The listing is to be reproduced exactly, excluding its pictures.

** RECORDS FOR THE TASK follows **

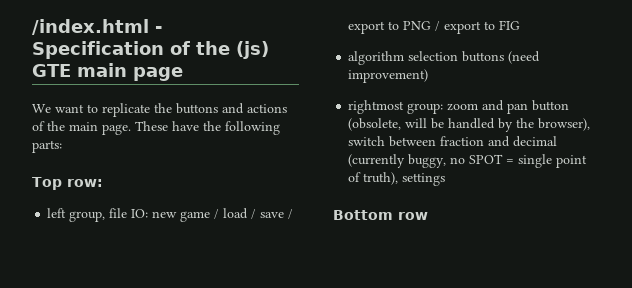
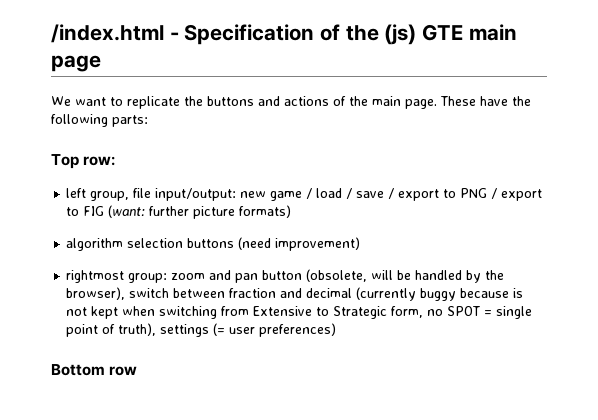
[131,209,149,218] IO: -> [155,188,237,201] input/output:
(521, 25) none -> [108,205,292,219] (want: further picture formats)
[408,154,447,168] buggy, -> [420,288,524,301] [66,306,424,319] buggy because is not kept when switching from Extensive to Strategic form,
(446, 179) none -> [213,323,337,337] (= user preferences)

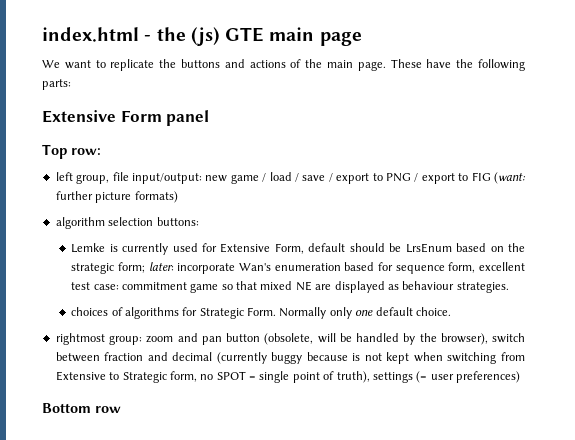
[51,24,341,45] /index.html - Specification of -> [42,27,152,42] index.html -
(148, 121) none -> [42,110,210,126] // Extensive Form panel
[187,237,361,251] buttons (need improvement) -> [156,217,199,226] [71,243,526,255] [71,262,525,274] [71,281,509,293] [71,307,451,319] buttons: // Lemke is currently used for Extensive Form, default should be LrsEnum based on the strategic form; later: incorporate Wan's enumeration based for sequence form, excellent test case: commitment game so that mixed NE are displayed as behaviour strategies. // choices of algorithms for Strategic Form. Normally only one default choice.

** End of RECORDS FOR THE TASK **

• [RESPONSE AREA]:
[131,209,149,218] IO: -> [155,188,237,201] input/output:
(521, 25) none -> [108,205,292,219] (want: further picture formats)
[408,154,447,168] buggy, -> [420,288,524,301] [66,306,424,319] buggy because is not kept when switching from Extensive to Strategic form,
(446, 179) none -> [213,323,337,337] (= user preferences)

[51,24,341,45] /index.html - Specification of -> [42,27,152,42] index.html -
(148, 121) none -> [42,110,210,126] // Extensive Form panel
[187,237,361,251] buttons (need improvement) -> [156,217,199,226] [71,243,526,255] [71,262,525,274] [71,281,509,293] [71,307,451,319] buttons: // Lemke is currently used for Extensive Form, default should be LrsEnum based on the strategic form; later: incorporate Wan's enumeration based for sequence form, excellent test case: commitment game so that mixed NE are displayed as behaviour strategies. // choices of algorithms for Strategic Form. Normally only one default choice.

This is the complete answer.